(Before-and-after page screenshots)
_ _ _ _ _
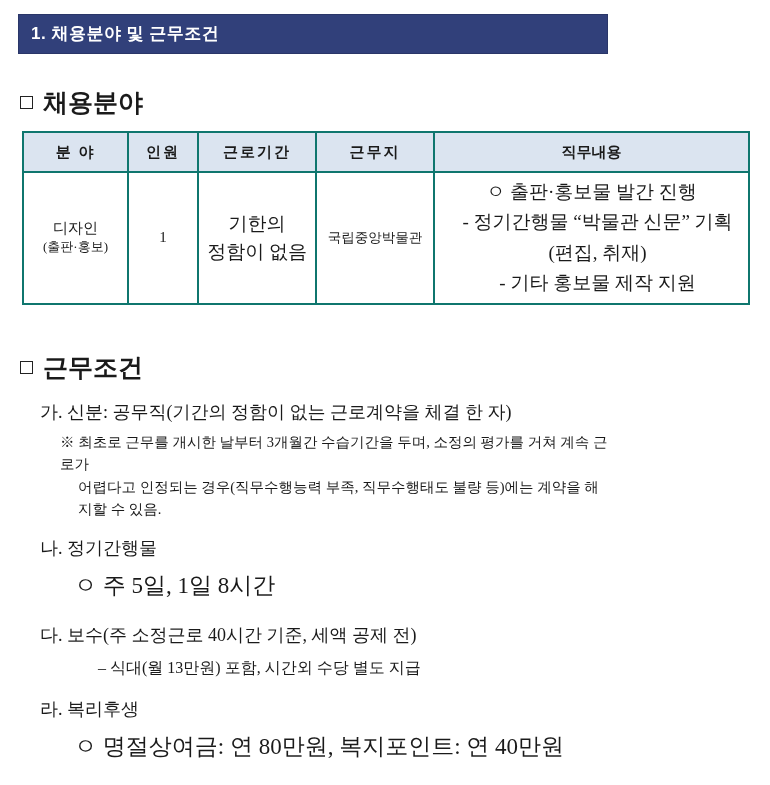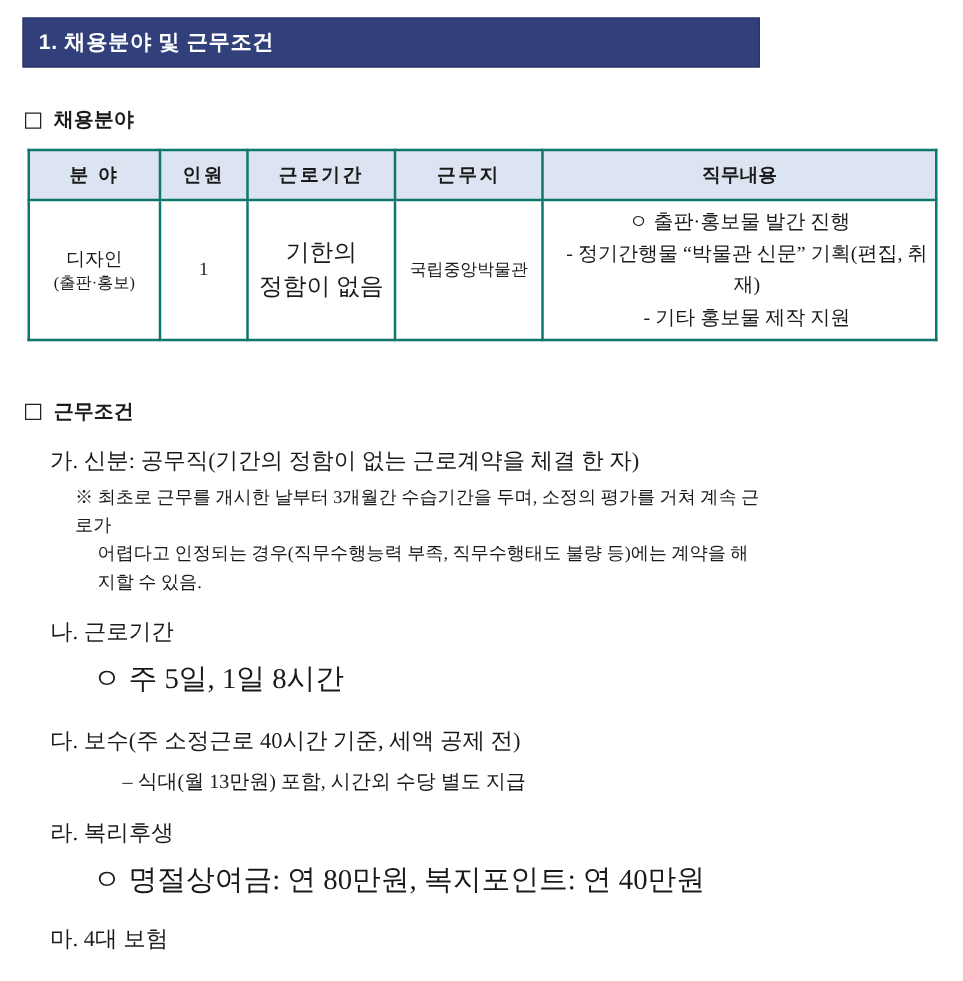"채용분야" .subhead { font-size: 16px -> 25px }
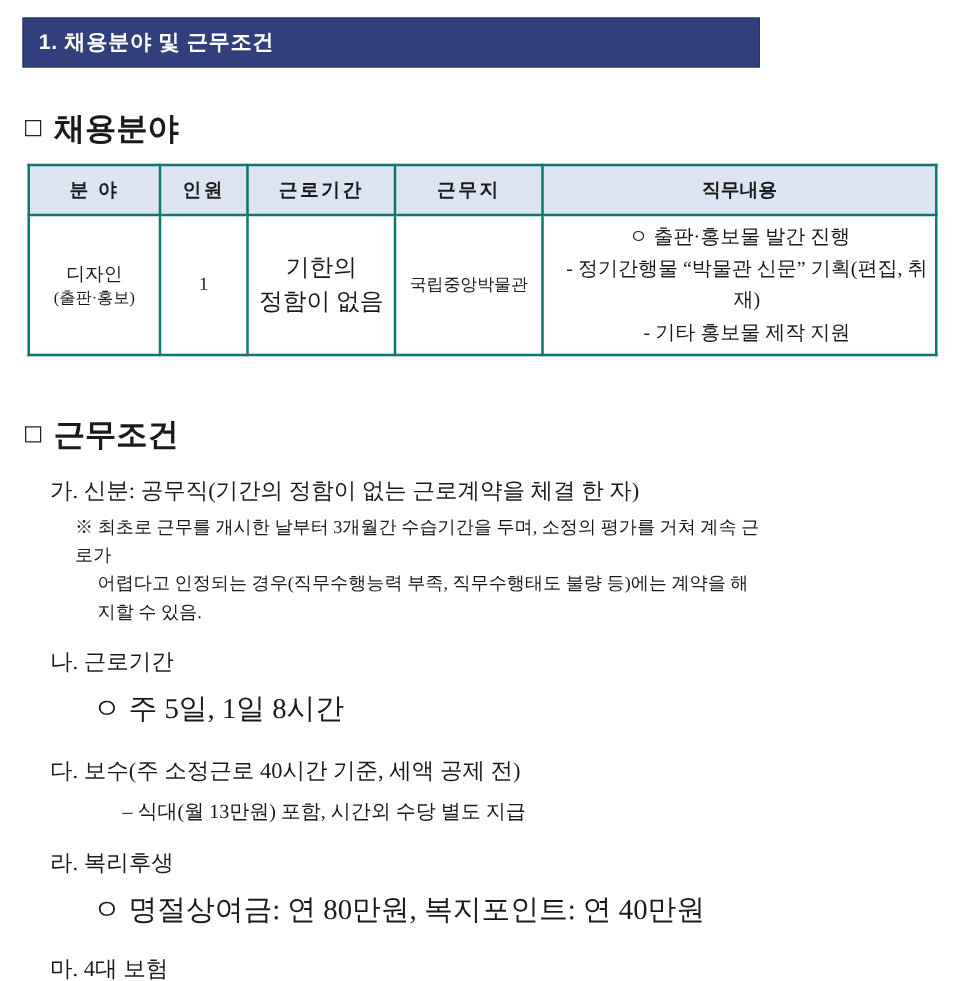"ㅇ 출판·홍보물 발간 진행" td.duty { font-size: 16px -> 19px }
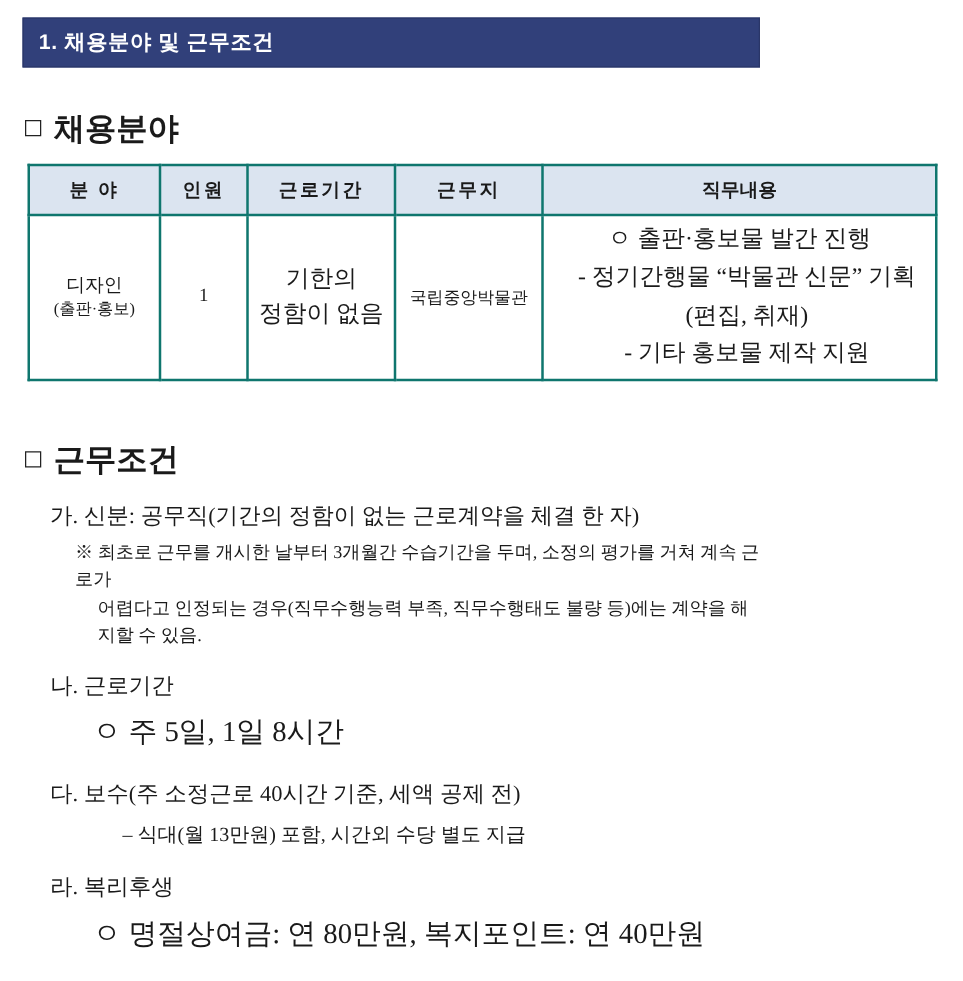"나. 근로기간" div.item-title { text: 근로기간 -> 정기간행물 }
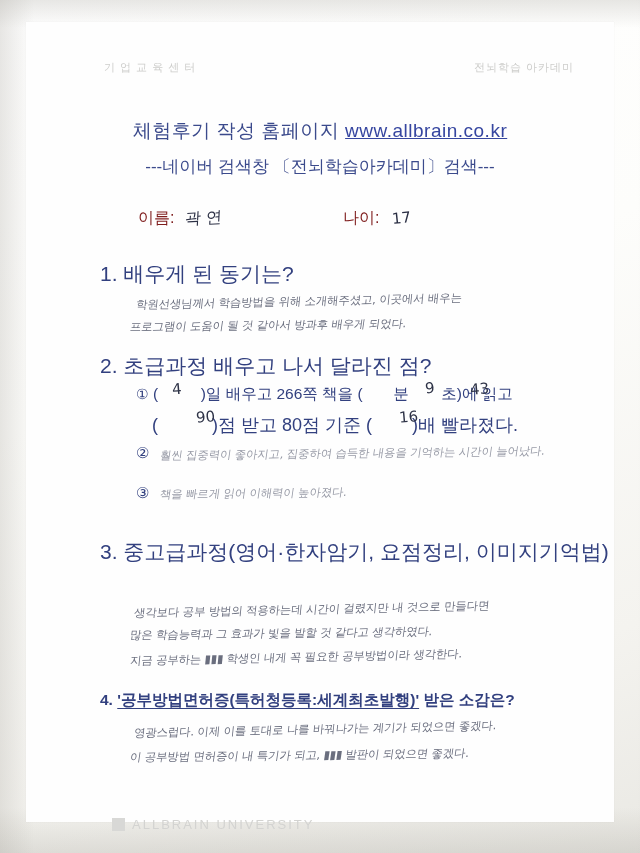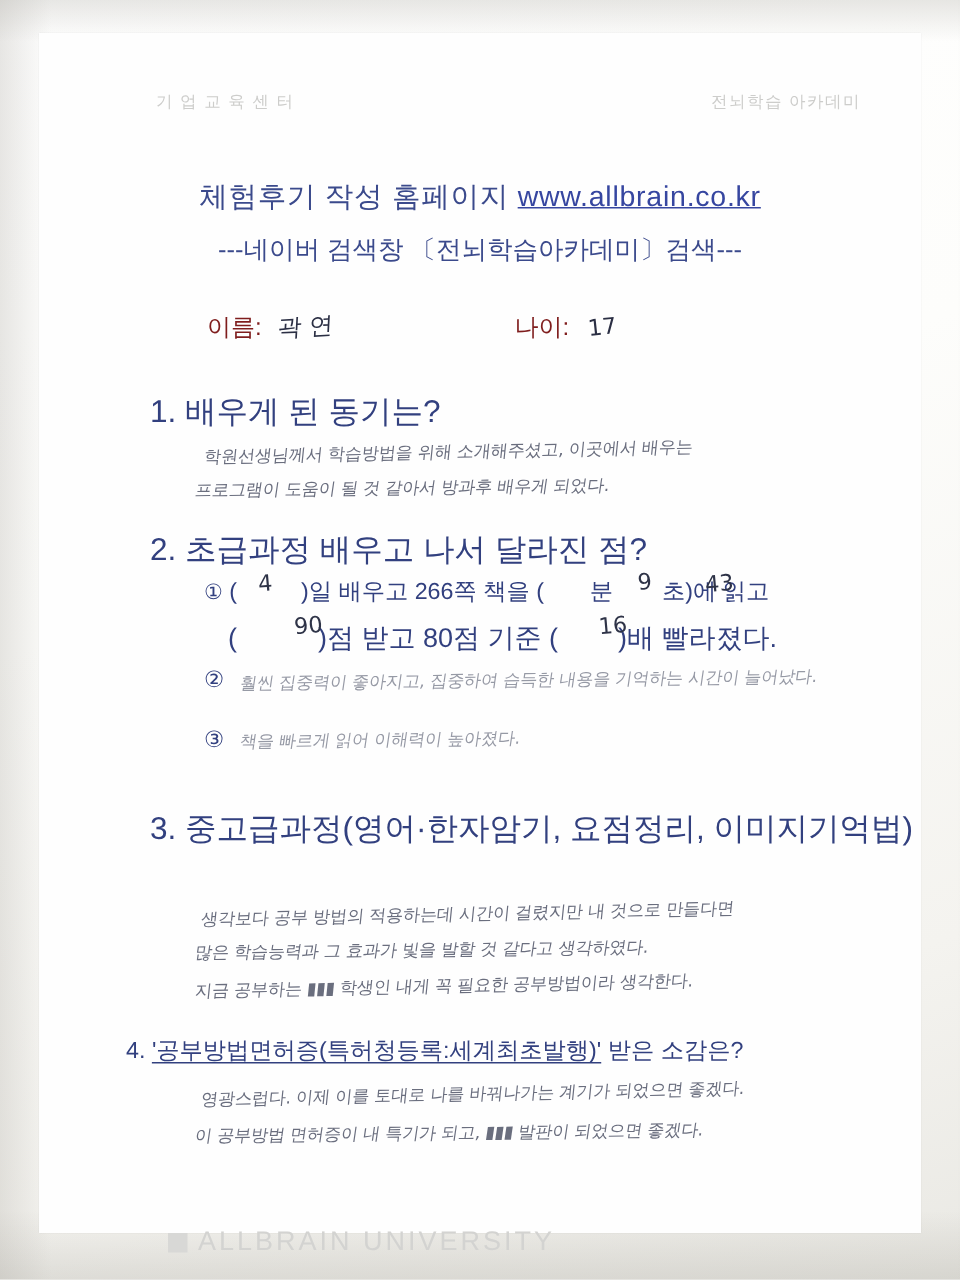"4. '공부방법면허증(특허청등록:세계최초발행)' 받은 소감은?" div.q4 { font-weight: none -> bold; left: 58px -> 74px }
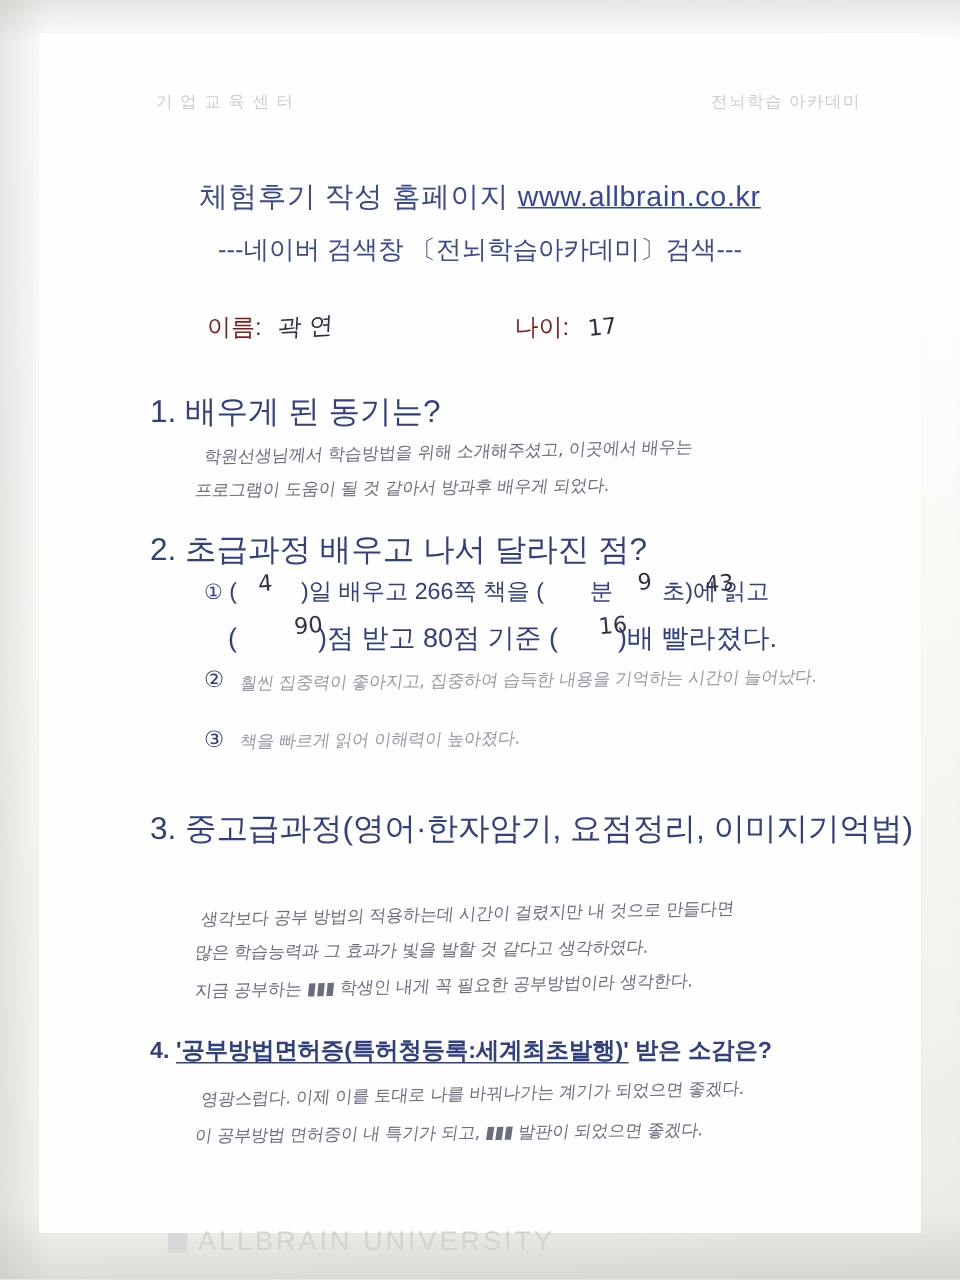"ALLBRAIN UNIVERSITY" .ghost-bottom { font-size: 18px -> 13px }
_ _ _ _ _
__Task instructions__.
Without any pictures, please write out the lines from the one containing "font-weight: none ->" through the final line of the data, exactly and inclusive of both ends.

__Exercise output__.
"4. '공부방법면허증(특허청등록:세계최초발행)' 받은 소감은?" div.q4 { font-weight: none -> bold; left: 58px -> 74px }
"ALLBRAIN UNIVERSITY" .ghost-bottom { font-size: 18px -> 13px }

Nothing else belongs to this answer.